From: Ira Weiny <ira.weiny@intel.com>
To: Dan Williams <dan.j.williams@intel.com>,
Ira Weiny <ira.weiny@intel.com>,
Jonathan Cameron <jonathan.cameron@huawei.com>,
Smita Koralahalli <Smita.KoralahalliChannabasappa@amd.com>,
Shiju Jose <shiju.jose@huawei.com>
Cc: Dan Carpenter <dan.carpenter@linaro.org>,
Yazen Ghannam <yazen.ghannam@amd.com>,
Davidlohr Bueso <dave@stgolabs.net>,
Dave Jiang <dave.jiang@intel.com>,
Alison Schofield <alison.schofield@intel.com>,
Vishal Verma <vishal.l.verma@intel.com>,
Ard Biesheuvel <ardb@kernel.org>, <linux-efi@vger.kernel.org>,
<linux-kernel@vger.kernel.org>, <linux-cxl@vger.kernel.org>,
Ira Weiny <ira.weiny@intel.com>,
"Rafael J. Wysocki" <rafael@kernel.org>,
Tony Luck <tony.luck@intel.com>, "Borislav Petkov" <bp@alien8.de>
Subject: Re: [PATCH 2/4] acpi/ghes: Process CXL Component Events
Date: Fri, 1 Mar 2024 14:05:11 -0800 [thread overview]
Message-ID: <65e2511735a41_314b3329450@iweiny-mobl.notmuch> (raw)
In-Reply-To: <65e23fc5402c1_3651e29483@dwillia2-mobl3.amr.corp.intel.com.notmuch>
Dan Williams wrote:
> Ira Weiny wrote:
> > BIOS can configure memory devices as firmware first. This will send CXL
> > events to the firmware instead of the OS. The firmware can then send
> > these events to the OS via UEFI. Currently a configuration such as this
> > will trace a non standard event in the log. Using the specific CXL
> > trace points with the additional information CXL can provide is much
^^^^^^^^^^^^^^^^^^^^^^^^
See below.
> > more useful to users.
> > Specifically, future support can be added to CXL
> > provide the DPA to HPA mapping configured at the time of the event.
>
> One could argue that support should have happened first and taken the
> event all the way to EDAC, so this needs to merged on faith that that
> those patches are in flight.
Sure but then you also don't get the additional information already
provided by the CXL trace points. Reading this back I see that my use of
'Specifically' masked the fact that the CXL code already has better
support to decode these records and we want to leverage that.
>
> > UEFI v2.10 section N.2.14 defines a Common Platform Error Record (CPER)
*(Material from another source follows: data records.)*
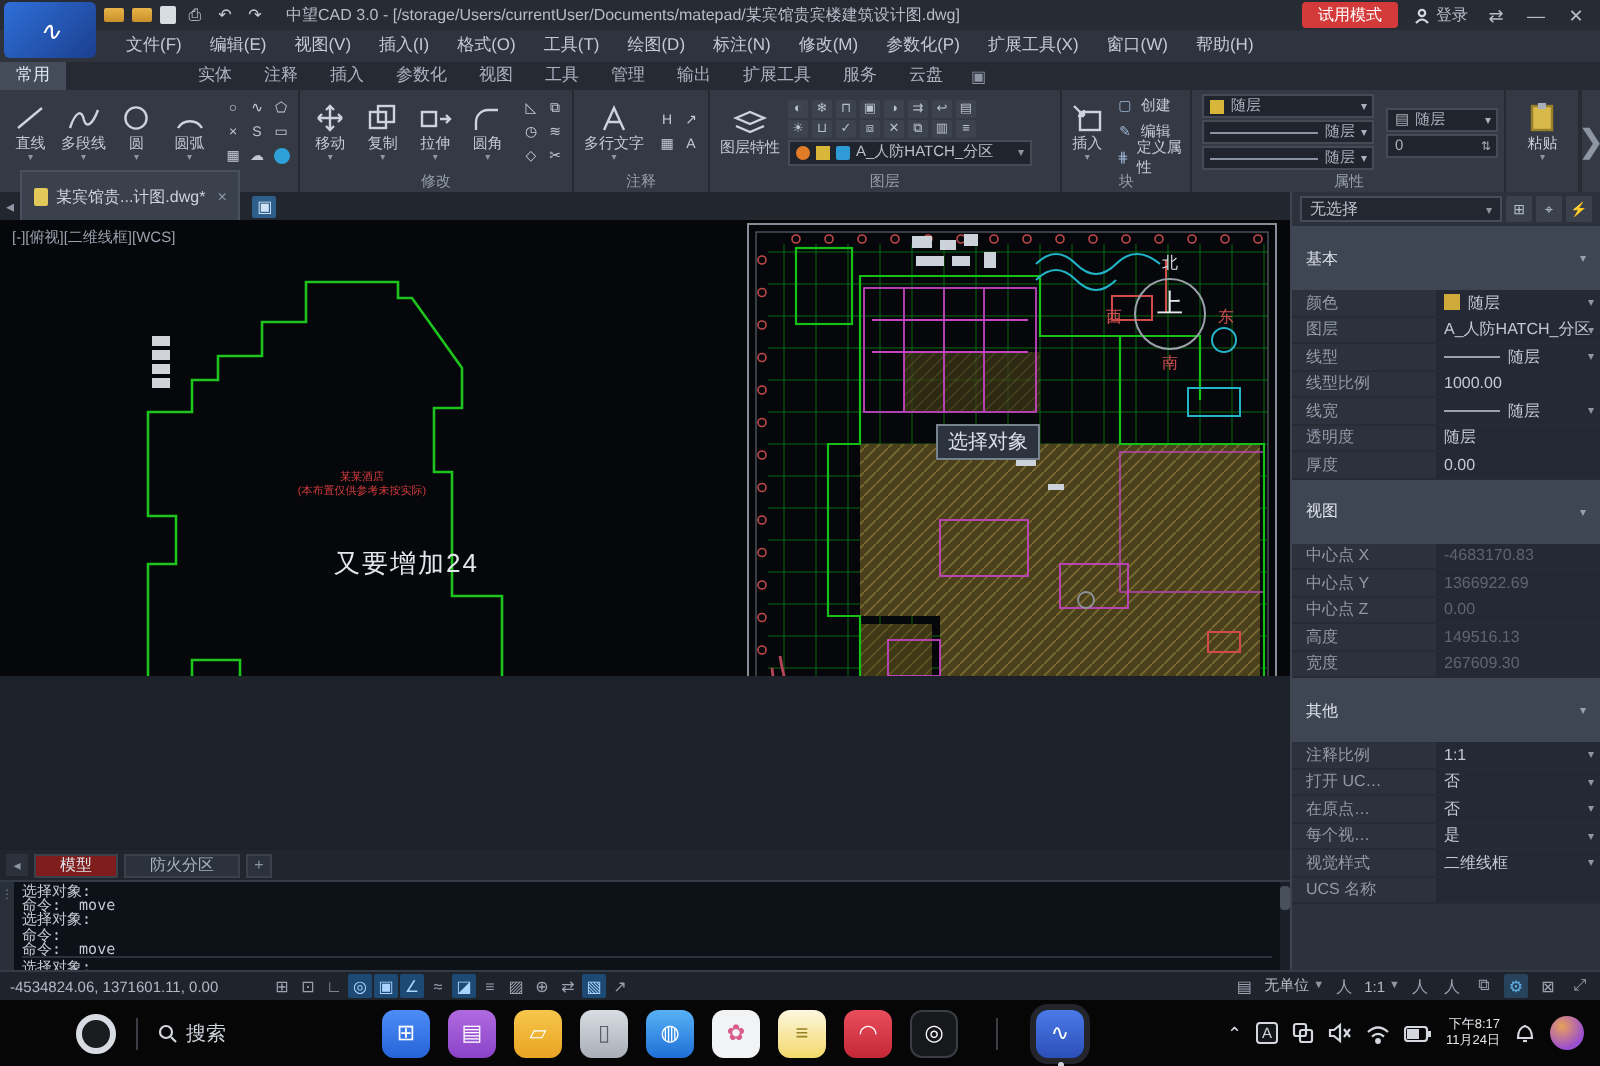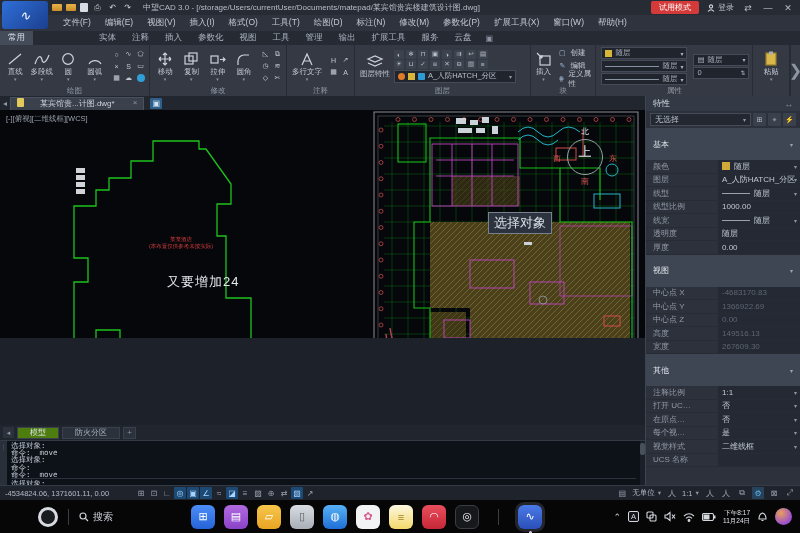--- a/index.html
+++ b/index.html
@@ -53,31 +53,31 @@
   .stackcol { display:flex; flex-direction:column; justify-content:center; gap:1px; margin-left:2px; }
   .smalltool { display:flex; align-items:center; gap:3px; font-size:7.5px; color:#c3c9d4; height:12px; }
   .smalltool .ic { width:10px; text-align:center; color:#9fb8d8; font-size:7px; }
   .propfield { display:flex; align-items:center; gap:3px; background:#20242c; border:1px solid #444b57; height:12px; width:86px; padding:0 3px; font-size:7.5px; color:#a9b1be; }
   .pline { flex:1; border-top:1px solid #8a93a2; }
   .chev { width:10px; display:flex; align-items:center; justify-content:center; color:#8e96a4; border-left:1px solid #272b33; }
 
   
   .doctabs { position:absolute; left:0; top:96px; width:645px; height:14px; background:#22262e; display:flex; align-items:flex-end; }
   .tabnav { width:10px; text-align:center; font-size:8px; color:#8e96a4; align-self:center; }
-  .doctab { display:flex; gap:16px; background:#3a404c; height:13px; padding:0 6px; font-size:8px; color:#ccd2dc; border:1px solid #4a515e; border-bottom:none; }
+  .doctab { display:flex; align-items:center; gap:4px; background:#3a404c; height:13px; padding:12px 6px; font-size:8px; color:#ccd2dc; border:1px solid #4a515e; border-bottom:none; }
   .doc-ico { width:7px; height:9px; background:#e3c85a; border-radius:1px; }
   .tab-close { color:#8e96a4; font-size:8px; margin-left:2px; }
   .newdoc { margin-left:6px; width:12px; height:11px; background:#2e5f8a; border-radius:1px; align-self:center; display:flex; align-items:center; justify-content:center; font-size:8px; color:#cfe2f5; }
 
   
   .drawing { position:absolute; left:0; top:110px; width:645px; height:228px; background:#05070b; overflow:hidden; }
   .vplabel { position:absolute; left:6px; top:4px; font-size:7.5px; color:#9aa1ad; }
   .rednote { position:absolute; color:#d23b3b; font-size:5.5px; line-height:7px; text-align:center; }
   .whitenote { position:absolute; color:#e3e7ec; font-size:13px; letter-spacing:1px; }
-  .tooltip { position:absolute; left:468px; top:100px; background:#2c333f; border:1px solid #77828f; color:#dbe0e8; font-size:13px; padding:1px 5px;margin-left:20px; }
+  .tooltip { position:absolute; left:468px; top:100px; background:#2c333f; border:1px solid #77828f; color:#dbe0e8; font-size:10px; padding:1px 5px; }
   .compass { position:absolute; left:563px; top:25px; width:44px; height:44px; }
   .compass .ring { position:absolute; left:4px; top:4px; width:36px; height:36px; border:1px solid #9aa1a9; border-radius:50%; }
   .compass .c-c { position:absolute; left:0; top:8px; width:44px; text-align:center; color:#e6eaef; font-size:13px; }
   .compass .c-n { position:absolute; left:0; top:-9px; width:44px; text-align:center; color:#d8dde2; font-size:8px; }
   .compass .c-s { position:absolute; left:0; bottom:-8px; width:44px; text-align:center; color:#cf5050; font-size:8px; }
   .compass .c-w { position:absolute; left:-10px; top:18px; color:#cf5050; font-size:8px; }
   .compass .c-e { position:absolute; right:-10px; top:18px; color:#cf5050; font-size:8px; }
 
   
   .props { position:absolute; left:645px; top:96px; width:155px; height:389px; background:#2c313b; border-left:1px solid #3e4551; font-size:8px; }
@@ -95,21 +95,21 @@
   .p-row .pv { flex:1; height:100%; background:#242933; display:flex; align-items:center; padding:0 4px; color:#c2c9d4; position:relative; }
   .p-row .pv.grey { color:#5d6573; }
   .p-row .pv .dd { position:absolute; right:3px; color:#8e96a4; font-size:6px; }
   .p-row .ltline { display:inline-block; width:28px; border-top:1px solid #9aa2ae; margin-right:4px; }
   .p-row .csw { width:8px; height:8px; background:#cfa93a; margin-right:4px; }
 
   
   .laytabs { position:absolute; left:0; top:425px; width:645px; height:15px; background:#21252e; display:flex; align-items:center; gap:3px; padding-left:3px; font-size:8px; }
   .lt-nav { width:11px; height:11px; background:#2c323c; display:flex; align-items:center; justify-content:center; color:#8e96a4; font-size:7px; }
   .ltab { height:12px; padding:0 12px; display:flex; align-items:center; background:#2c323c; color:#aab2c0; border:1px solid #3a414d; }
-  .ltab.active { background:#4d7c0f; color:#dde2ea;text-align:right; }
+  .ltab.active { background:#7f1d1d; color:#dde2ea;text-align:right; }
   .lt-add { width:13px; height:12px; background:#2c323c; border:1px solid #3a414d; display:flex; align-items:center; justify-content:center; color:#8e96a4; }
 
   
   .cmd { position:absolute; left:0; top:440px; width:645px; height:45px; background:#0d1118; border-top:1px solid #333b47; display:flex; }
   .cmd-handle { width:7px; background:#2a303a; color:#7e8694; font-size:6px; display:flex; align-items:flex-start; justify-content:center; padding-top:2px; }
   .cmd-body { flex:1; display:flex; flex-direction:column; padding:1px 4px; font-family:"DejaVu Sans Mono", monospace; font-size:7.5px; color:#c2cad5; }
   .cmd-hist { flex:1; }
   .cmd-hist div { line-height:7.2px; }
   .cmd-input { border-top:1px solid #2b323e; line-height:9px; }
   .cmd-sb { width:5px; background:#1a1f28; display:flex; flex-direction:column; }
@@ -617,24 +617,20 @@
       <div class="ring"></div>
       <div class="c-n">北</div>
       <div class="c-w">西</div>
       <div class="c-c">上</div>
       <div class="c-e">东</div>
       <div class="c-s">南</div>
     </div>
   </div>
 
   <div class="props">
-    <div class="p-head">
-        <span>特性</span>
-        <span class="ph-ic">↔</span>
-      </div>
     <div class="p-selrow">
       <div class="p-select">
           <span>无选择</span>
           <span class="dd">▾</span>
         </div>
       <span class="p-selbtn">⊞</span>
       <span class="p-selbtn">⌖</span>
       <span class="p-selbtn yellow">⚡</span>
     </div>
> > format for CXL Component Events. The format is mostly the same as the
> > CXL Common Event Record Format. The difference is the use of a GUID in
> > the Section Type rather than a UUID as part of the event itself.
> >
> > Add GHES support to detect CXL CPER records and call into the CXL code
> > to process the event.
> >
> > Multiple methods were considered for the call into the CXL code. A
> > notifier chain was considered for the callback but the complexity did
> > not justify the use case.
>
> Not sure what this adds. If you want to talk about alternatives and
> tradeoffs, great, but that should be a comparative analysis in support
> of the chosen direction.
I'll remove it. This was carried from the previous versions.
>
> > Furthermore, the CXL code is required to be called from process
> > context as it needs to take a device lock so a simple callback
> > register proved difficult. Dan Williams suggested using 2 work items
> > as an atomic way of switching between a callback being registered and
> > not. This allows the callback to run without any locking.[1]
> >
> > Note that a local work item is required to dump any messages seen during
> > a race between any check done in cxl_cper_post_event() and the
> > scheduling of work. That said, no attempt is made to stop the addition
> > of messages into the kfifo because this local work item provides a hook
> > to add a local CXL CPER trace point in a future patch.
> >
> > This new combined patch addresses the report by Dan Carpenter[2]. Thus
> > the reported by tag.
> >
> > [1] https://lore.kernel.org/all/65d111eb87115_6c745294ac@dwillia2-xfh.jf.intel.com.notmuch/
> > [2] https://lore.kernel.org/all/b963c490-2c13-4b79-bbe7-34c6568423c7@moroto.mountain/
> >
> > Cc: Ard Biesheuvel <ardb@kernel.org>
> > Cc: "Rafael J. Wysocki" <rafael@kernel.org>
> > Cc: Tony Luck <tony.luck@intel.com>
> > Cc: Borislav Petkov <bp@alien8.de>
> > Reported-by: Dan Carpenter <dan.carpenter@linaro.org>
>
> checkpatch will whine about a missing Closes: tag.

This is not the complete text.